And here, in this moment, is the entire Kayla Harrison story.
THE MORNING AFTER their sparring session, Rudson is back at American Top Team — the MMA gym in Coconut Creek, Florida, where Harrison has trained for the better part of a decade — now with a welt blooming on the left side of his face. He rolls his swollen eye and says: “‘I love you,’ [Harrison] tells me. Yeah, after 23 elbows. ‘I love you.'”
Rudson smiles, poking fun at Harrison’s about-face during their workout. After berating him to shutupshutupshutup, she embraced him at night’s end with a full-body bear hug. But he turns serious, shakes his head, appraising the previous night’s work.
“She’s so fast,” he says. “Strong. Dangerous.”
Even in her new, trimmed-down state, the 33-year-old Harrison’s muscles have sprouted muscles, so she looks like she’s perpetually flexing; she’s sculpted with such precision that seeing her in real life feels a little like an exercise in deception. Surely that’s not actual flesh and blood. Surely that’s just granite. And she has mostly made easy work of the first 17 fights of her MMA career, which is something of a marvel considering the utter disdain with which she first regarded mixed martial arts about eight years ago.
“I was, like, ‘F— this sport,” she says.
The seeming randomness — you get a title shot; now you get a title shot; now this person over here gets a title shot — didn’t sit right with her. If the climb through the ranks in judo was a slog, it at least felt logical. Win, earn points, get seeded. Wash, rinse, repeat. And the fact she had to “sell herself,” the popularity contest of it all, sat even less right.
“You don’t have to like me,” she says. “You don’t have to think I’m pretty. And you don’t have to think I’m funny or I’m a good s— talker. I mean, I am all those things. But you don’t have to think that.”
Still, she dragged herself to a striking class to hit pads for the first time and it didn’t just feel good. It felt right. And this sport, which she had written off as gamesmanship, and not necessarily a game she wanted to play, became her refuge. She had just won her second gold medal in judo at the 2016 Games in Rio, and she found herself flailing on the other side of realizing her wildest dreams.
When she lost the pursuit of an Olympic-sized ambition, she lost herself. Harrison had never hit the snooze button; suddenly she wasn’t setting alarms at all. She had no time for luxuries like television at one point; then she was glued to her couch and a screen. She couldn’t stand this version of herself, didn’t even really recognize this new person.
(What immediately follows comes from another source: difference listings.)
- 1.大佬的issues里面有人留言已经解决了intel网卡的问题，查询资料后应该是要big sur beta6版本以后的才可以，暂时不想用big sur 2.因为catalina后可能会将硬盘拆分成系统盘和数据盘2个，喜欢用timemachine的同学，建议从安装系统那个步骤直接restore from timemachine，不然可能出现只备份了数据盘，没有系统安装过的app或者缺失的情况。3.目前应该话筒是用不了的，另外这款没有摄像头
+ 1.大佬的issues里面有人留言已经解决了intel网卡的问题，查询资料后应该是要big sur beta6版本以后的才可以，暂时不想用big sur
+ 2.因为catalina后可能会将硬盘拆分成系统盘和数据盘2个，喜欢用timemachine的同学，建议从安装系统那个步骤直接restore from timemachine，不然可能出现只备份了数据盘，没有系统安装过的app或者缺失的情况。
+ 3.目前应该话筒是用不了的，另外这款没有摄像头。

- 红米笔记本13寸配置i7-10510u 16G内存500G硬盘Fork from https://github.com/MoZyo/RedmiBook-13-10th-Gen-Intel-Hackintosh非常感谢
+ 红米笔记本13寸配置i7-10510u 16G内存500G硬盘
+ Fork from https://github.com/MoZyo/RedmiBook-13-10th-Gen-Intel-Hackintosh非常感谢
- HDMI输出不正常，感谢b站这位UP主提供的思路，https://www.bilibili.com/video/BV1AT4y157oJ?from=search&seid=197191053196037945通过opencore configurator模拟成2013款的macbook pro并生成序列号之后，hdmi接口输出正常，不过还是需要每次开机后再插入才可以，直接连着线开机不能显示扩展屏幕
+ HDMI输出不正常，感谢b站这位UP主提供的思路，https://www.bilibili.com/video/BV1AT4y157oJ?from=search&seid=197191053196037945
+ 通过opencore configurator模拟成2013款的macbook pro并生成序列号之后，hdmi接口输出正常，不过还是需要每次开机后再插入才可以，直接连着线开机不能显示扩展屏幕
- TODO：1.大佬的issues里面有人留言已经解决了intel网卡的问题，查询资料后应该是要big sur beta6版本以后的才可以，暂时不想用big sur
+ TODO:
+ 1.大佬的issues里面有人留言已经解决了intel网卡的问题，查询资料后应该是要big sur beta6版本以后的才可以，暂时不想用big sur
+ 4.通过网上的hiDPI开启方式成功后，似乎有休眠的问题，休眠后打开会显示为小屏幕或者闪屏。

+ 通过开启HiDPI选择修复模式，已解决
Until she found mixed martial arts.
It didn’t hurt, of course, that she was very good, very fast.
Brown had never seen a woman who could wrestle with college-level men, and there was Harrison holding her own. “The upper-body strength that takes? That’s when I was said, ‘Holy s—.”
Brown had seen a slew of the sport’s champions walk through American Top Team’s doors, and there was Harrison beating them, with hardly a drop of MMA experience.
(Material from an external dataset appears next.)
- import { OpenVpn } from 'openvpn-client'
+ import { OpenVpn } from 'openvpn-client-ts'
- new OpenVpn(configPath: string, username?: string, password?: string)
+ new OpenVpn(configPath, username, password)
In the end, it was less a surprise than the natural order of things that Harrison went on to dominate the sport, and her chosen promotion, the Professional Fighters League. She lost by unanimous decision to Larissa Pacheco in 2022, but otherwise, her résumé is sterling: 16 wins; 12 coming via submission or knockout; two championships.
“We know how good she is,” Brown says. “She knows how good she is. She’s the best on the planet, right? But, now, I think she’s tired of hearing, ‘Oh, she’s fighting nobody over there in the PFL.'”
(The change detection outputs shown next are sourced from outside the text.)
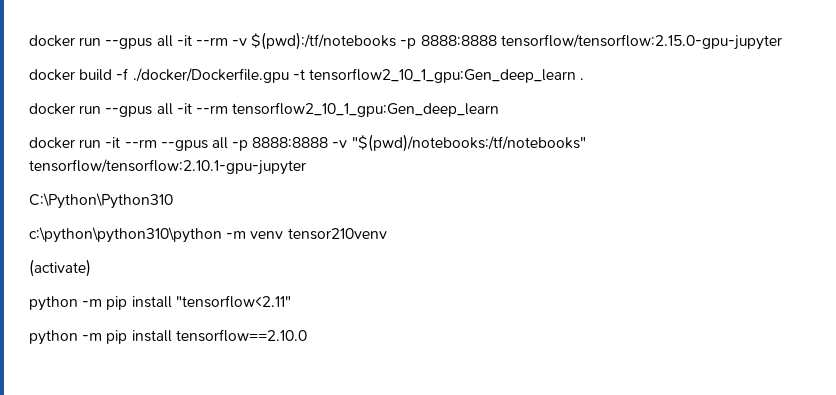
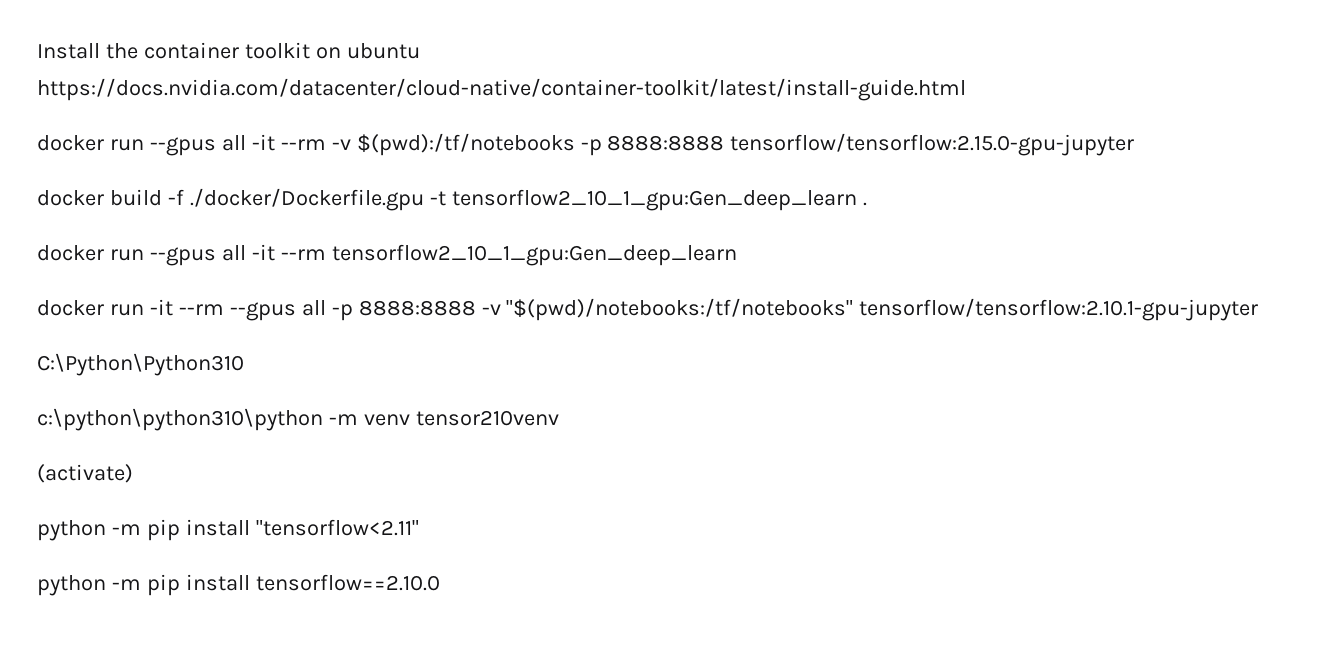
+ Install the container toolkit on ubuntu https://docs.nvidia.com/datacenter/cloud-native/container-toolkit/latest/install-guide.html

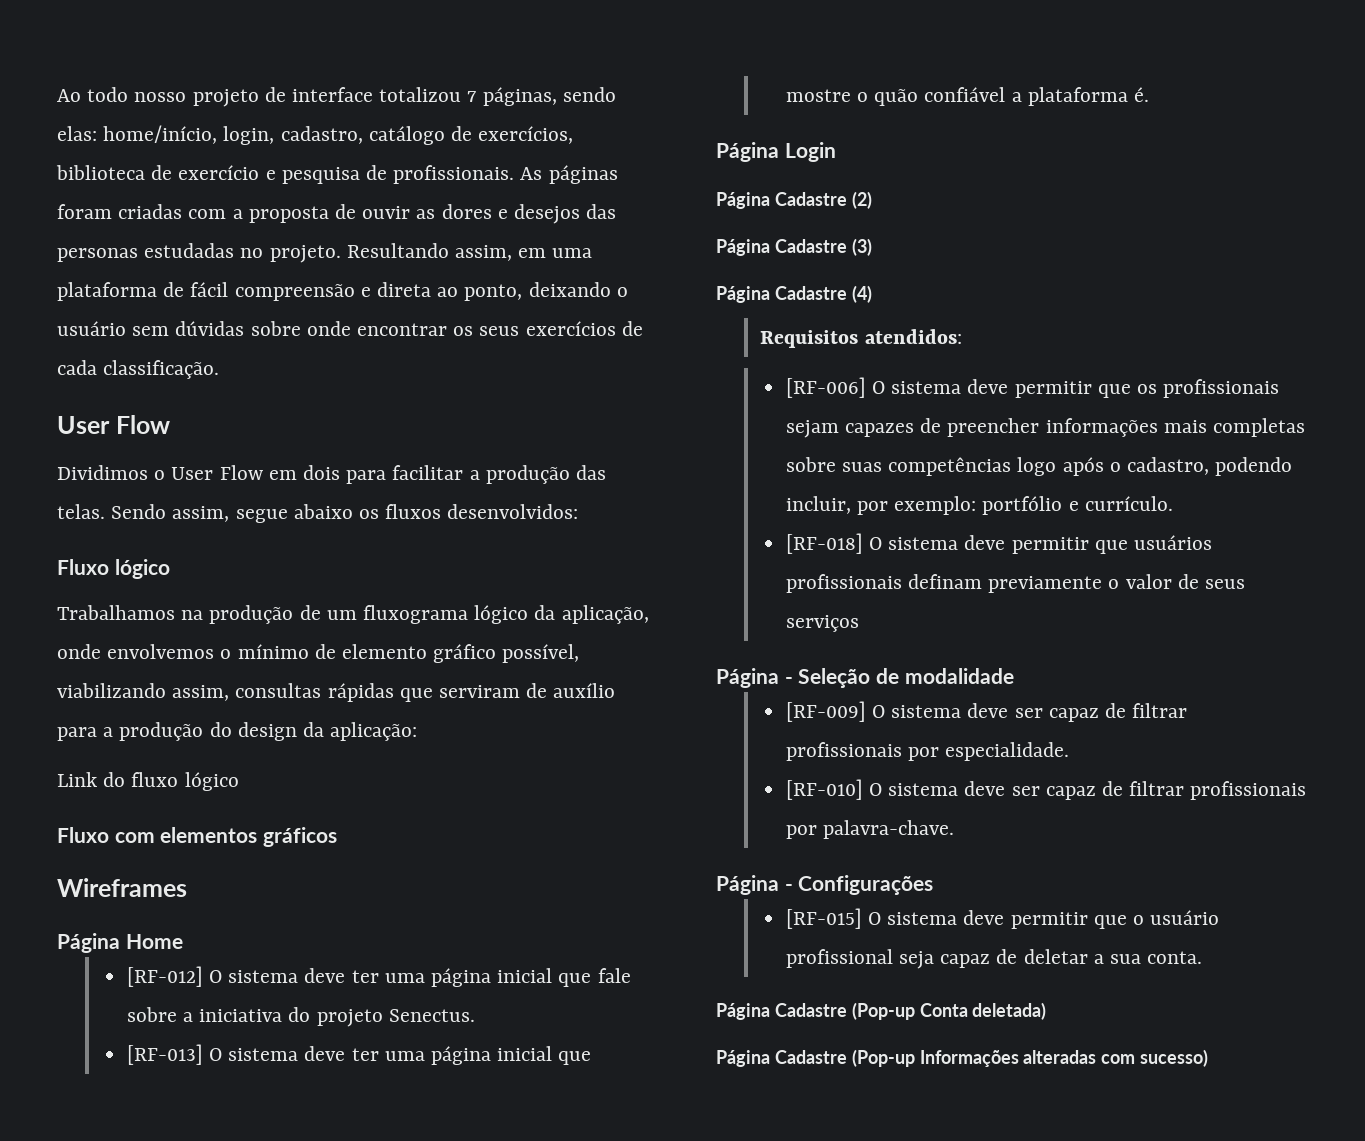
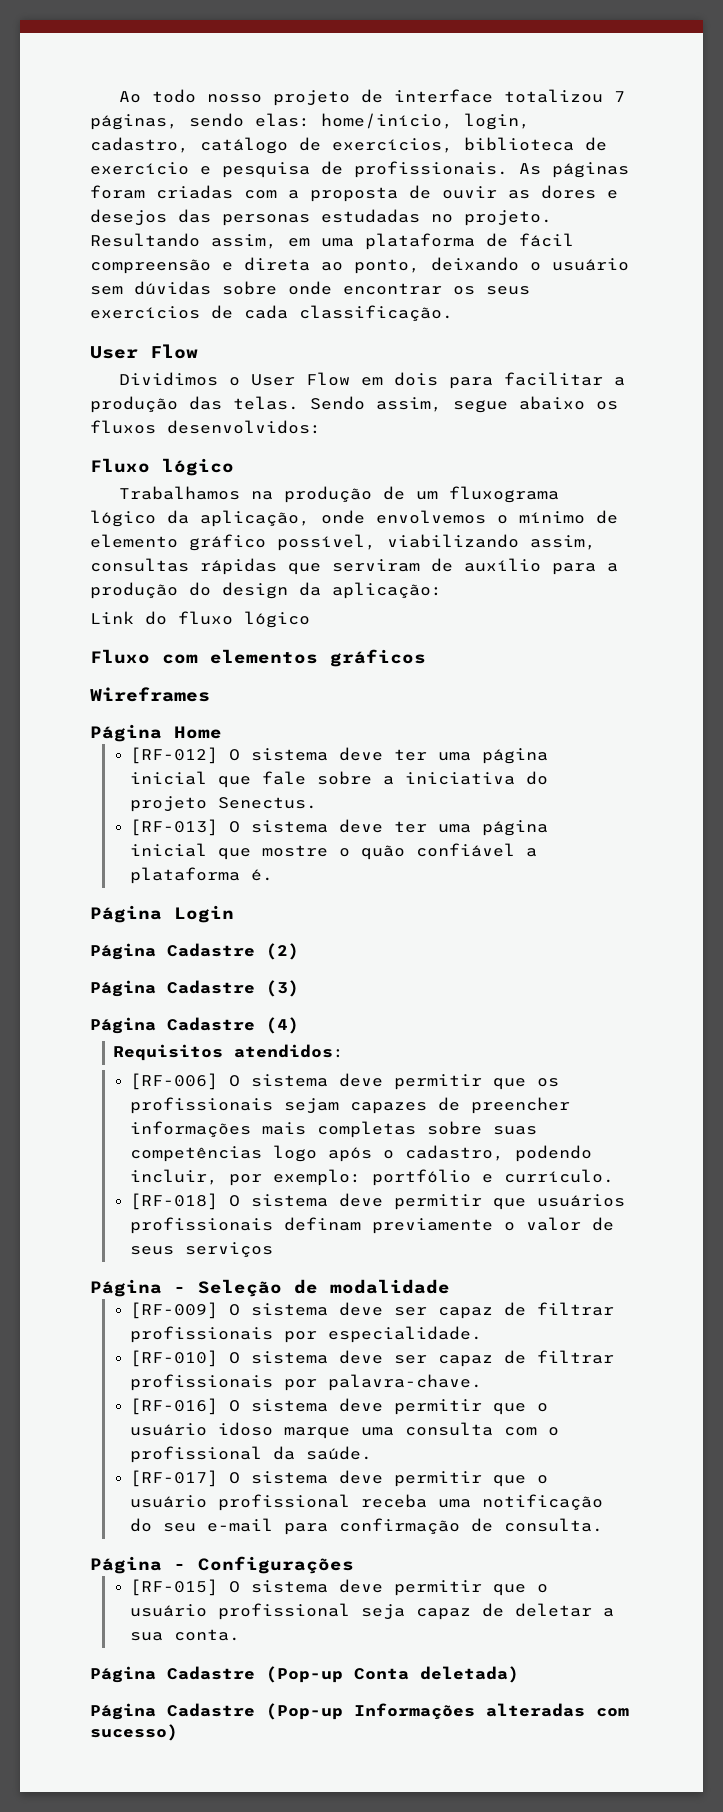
+ [RF-016] O sistema deve permitir que o usuário idoso marque uma consulta com o profissional da saúde.
+ [RF-017] O sistema deve permitir que o usuário profissional receba uma notificação do seu e-mail para confirmação de consulta.

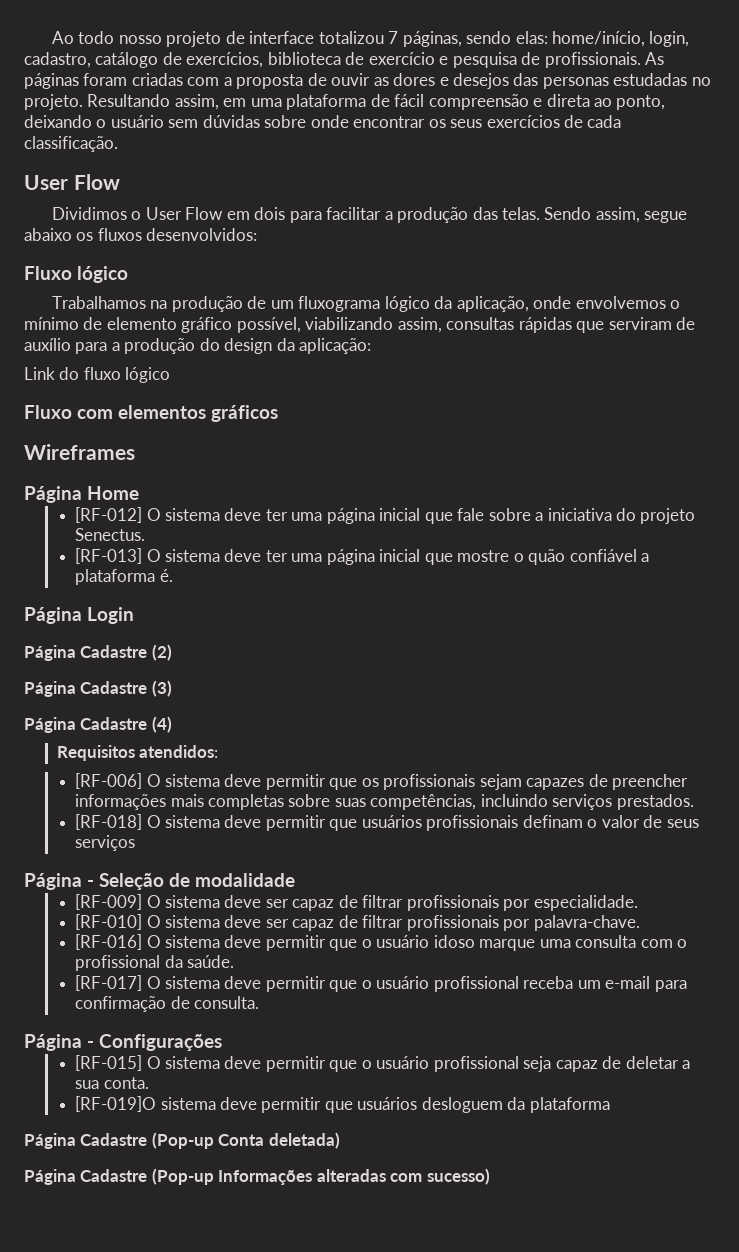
- [RF-006] O sistema deve permitir que os profissionais sejam capazes de preencher informações mais completas sobre suas competências logo após o cadastro, podendo incluir, por exemplo: portfólio e currículo.
+ [RF-006] O sistema deve permitir que os profissionais sejam capazes de preencher informações mais completas sobre suas competências, incluindo serviços prestados.
- [RF-018] O sistema deve permitir que usuários profissionais definam previamente o valor de seus serviços
+ [RF-018] O sistema deve permitir que usuários profissionais definam o valor de seus serviços
- [RF-017] O sistema deve permitir que o usuário profissional receba uma notificação do seu e-mail para confirmação de consulta.
+ [RF-017] O sistema deve permitir que o usuário profissional receba um e-mail para confirmação de consulta.
+ [RF-019]O sistema deve permitir que usuários desloguem da plataforma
And that? That’s the UFC siren song calling.
She signed with MMA royalty in the least regal of locales — her desk in the laundry room — and sat there, cowed, “scared s—less,” she says. The UFC is the Olympics of MMA, according to Harrison, and now she has to go and actually do the damn thing.
“Am I who I say I am?” she says, sitting with the risks behind this leap to the UFC. “Am I as good as I think I am?”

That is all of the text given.